我想将字符串转换为最可能的数据类型:int或float。
我有两个字符串:
value1="0.80" #this needs to be a float
value2="1.00" #this needs to be an integer.
我如何确定value1应该是Float,而value2应该是Python中的Integer?
答案 0 :(得分:21)
def isfloat(x):
try:
a = float(x)
except ValueError:
return False
else:
return True
def isint(x):
try:
a = float(x)
b = int(a)
except ValueError:
return False
else:
return a == b
答案 1 :(得分:15)
Python float个对象有is_integer method:
from ast import literal_eval
def parses_to_integer(s):
val = literal_eval(s)
return isinstance(val, int) or (isinstance(val, float) and val.is_integer())
答案 2 :(得分:3)
def coerce(x):
try:
a = float(x)
b = int(x)
if a != b:
return a
else:
return b
except:
raise ValueError("failed to coerce str to int or float")
答案 3 :(得分:1)
lineVal = ['1850', '-0.373', '-0.339', '-0.425']
lineVal2 = [ float(x) if re.search(r'\.',x) else int(x) for x in lineVal ]
LineVal2 output ==> [1850, -0.373, -0.339, -0.425]
我是新蜜蜂,我尝试过,似乎对我有用。
答案 4 :(得分:0)
我必须处理确保' 1.0'转换为' 1'当我试图确定两个XML文档之间的差异时。所以我写了这个函数来帮助我。我还认为,当所讨论的字符串文字是' True'时,其他一些解决方案将会失败。或者'错误'。无论如何,这个功能对我来说非常有效。我希望它对你也有帮助。
from ast import literal_eval
def convertString(s):
'''
This function will try to convert a string literal to a number or a bool
such that '1.0' and '1' will both return 1.
The point of this is to ensure that '1.0' and '1' return as int(1) and that
'False' and 'True' are returned as bools not numbers.

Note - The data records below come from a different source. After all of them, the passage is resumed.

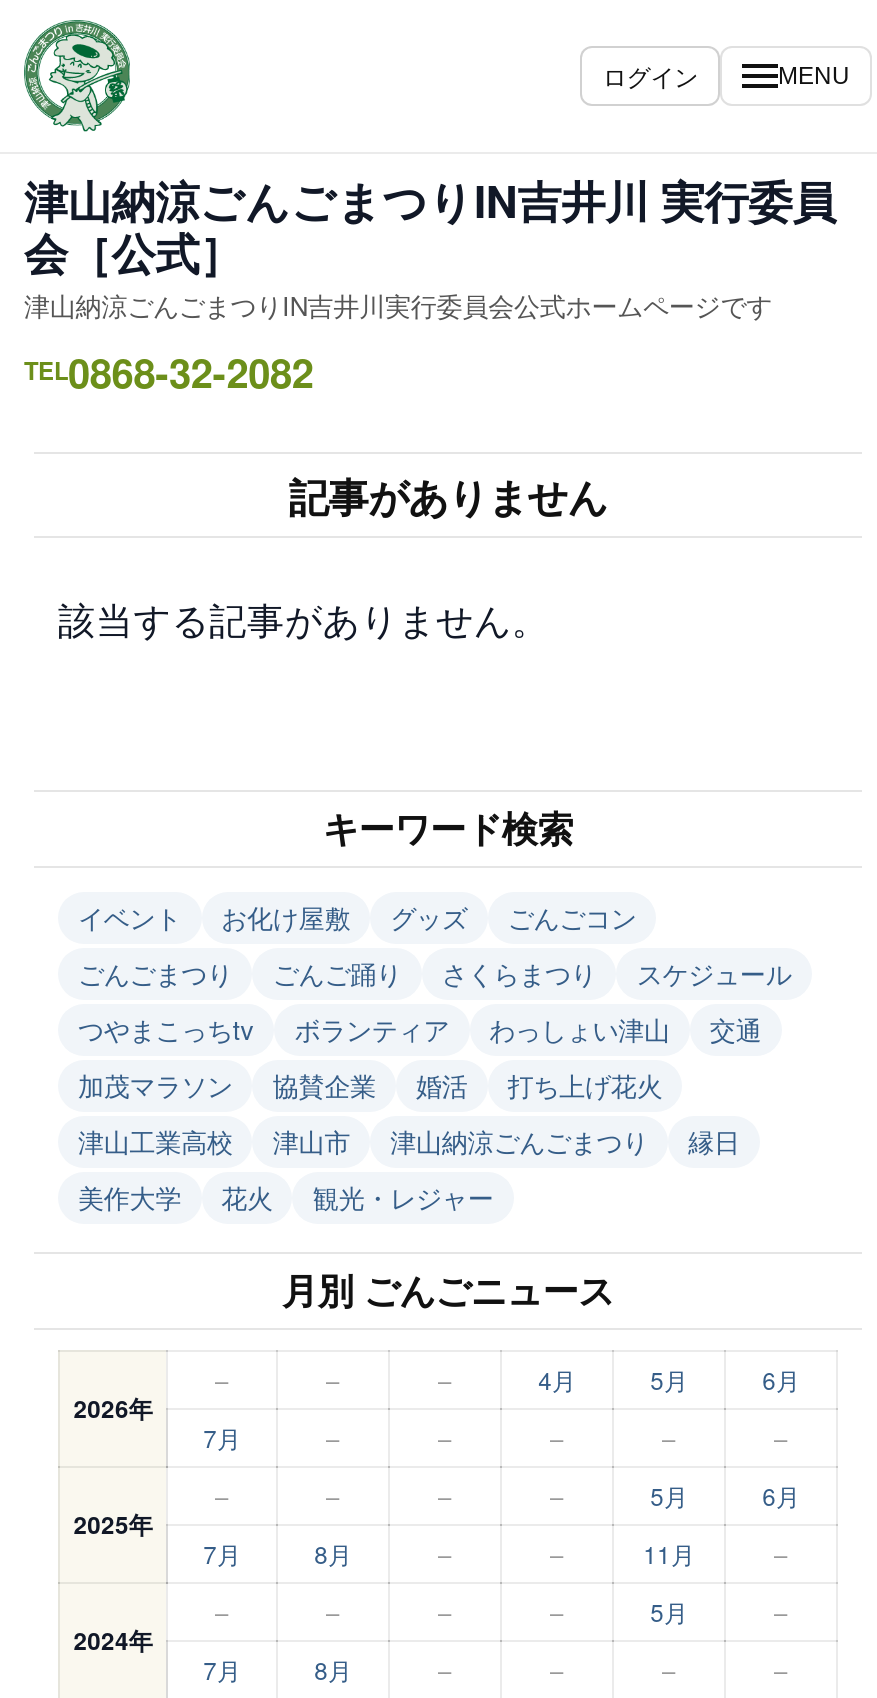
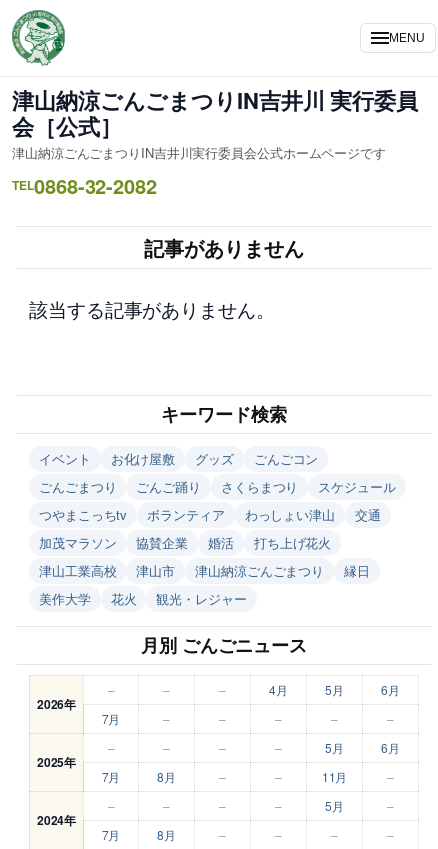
- ログイン
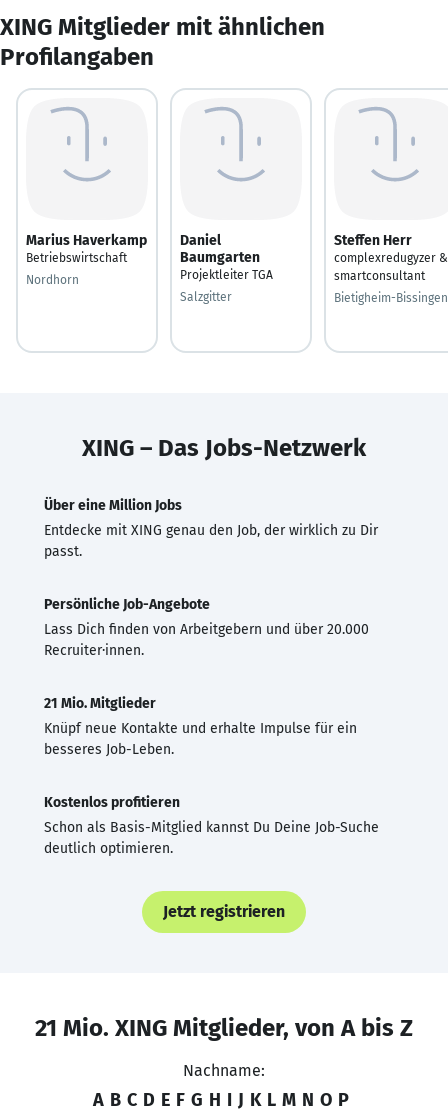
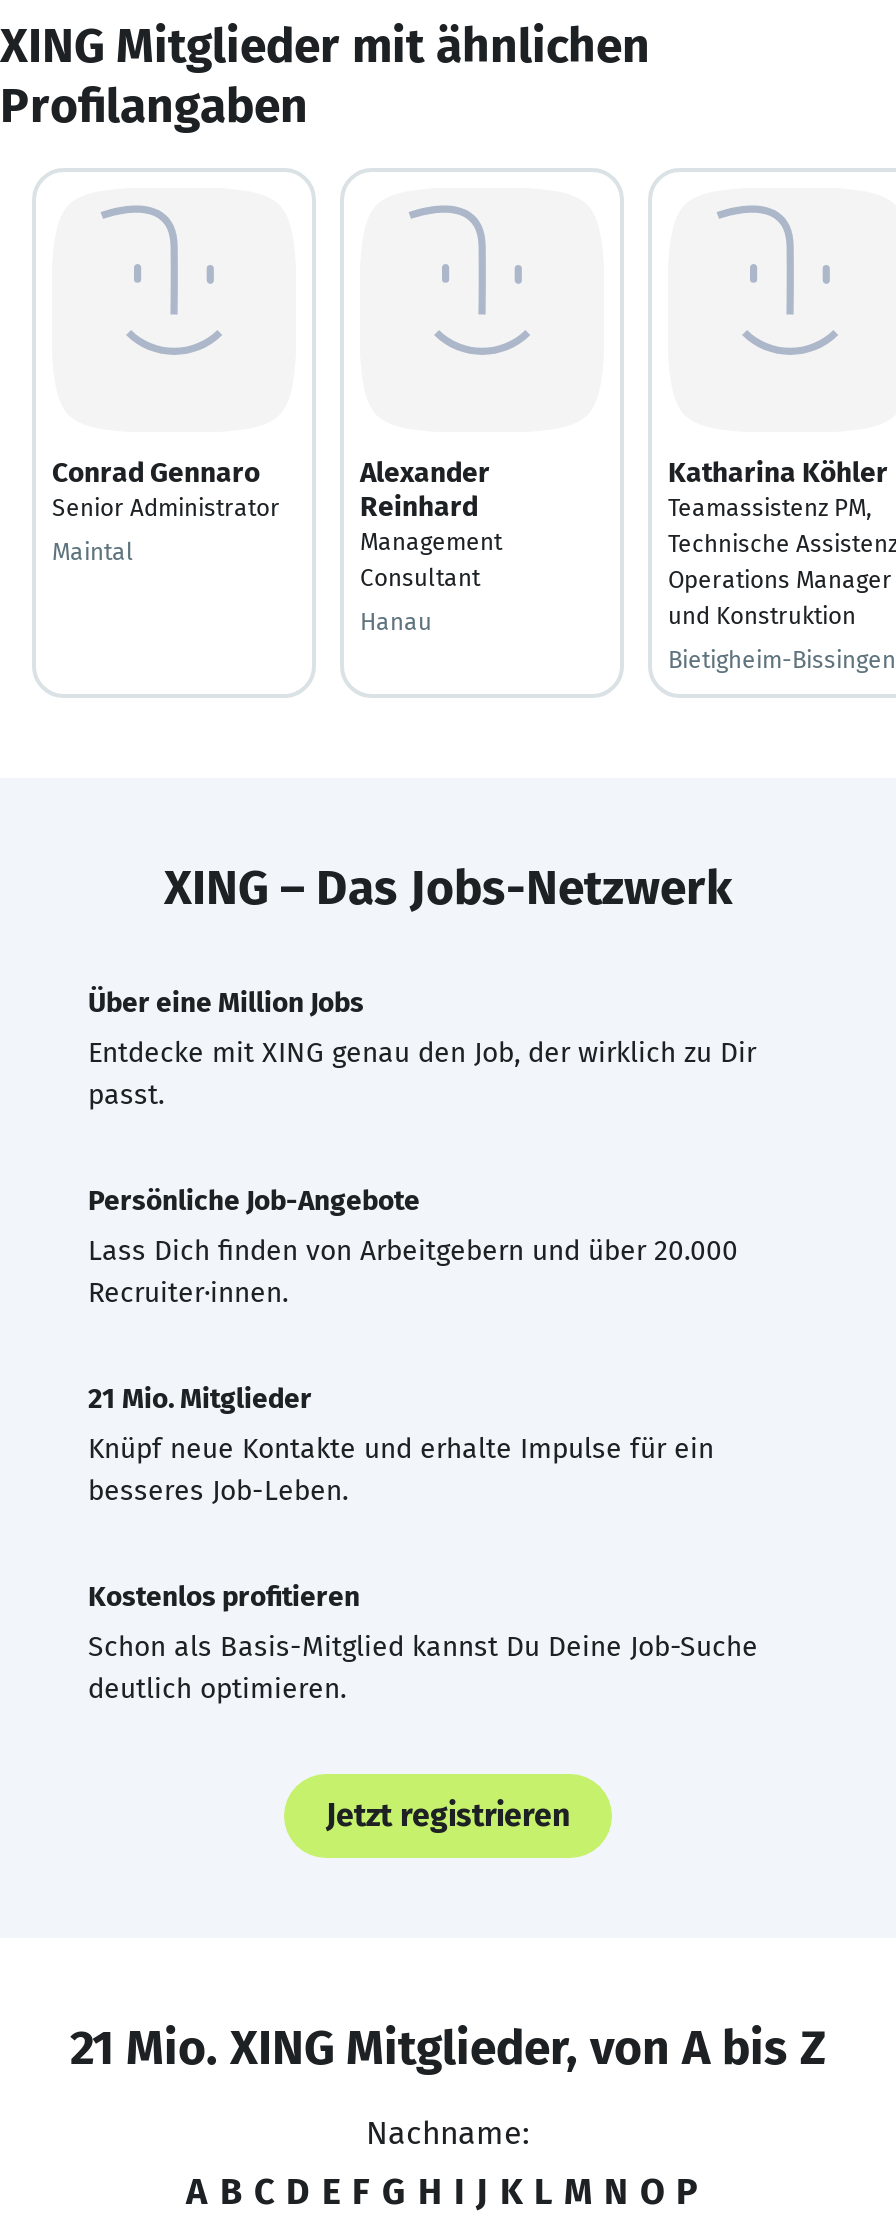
- Marius Haverkamp
- Betriebswirtschaft
+ Conrad Gennaro
+ Senior Administrator

- Daniel
- Baumgarten
- Projektleiter TGA
+ Alexander
+ Reinhard
+ Management
+ Consultant

- Steffen Herr
- complexredugyzer &
- smartconsultant
+ Katharina Köhler
+ Teamassistenz PM,
+ Technische Assistenz
+ Operations Manager
+ und Konstruktion

- Nordhorn
+ Maintal

- Salzgitter
+ Hanau

moved down: Bietigheim-Bissingen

This is useful for generating text that may contain numbers for diff
purposes. For example you may want to dump two XML documents to text files
then do a diff. In this case you would want <blah value='1.0'/> to match
<blah value='1'/>.
The solution for me is to convert the 1.0 to 1 so that diff doesn't see a
difference.
If s doesn't evaluate to a literal then s will simply be returned UNLESS the
literal is a float with no fractional part. (i.e. 1.0 will become 1)
If s evaluates to float or a float literal (i.e. '1.1') then a float will be
returned if and only if the float has no fractional part.
if s evaluates as a valid literal then the literal will be returned. (e.g.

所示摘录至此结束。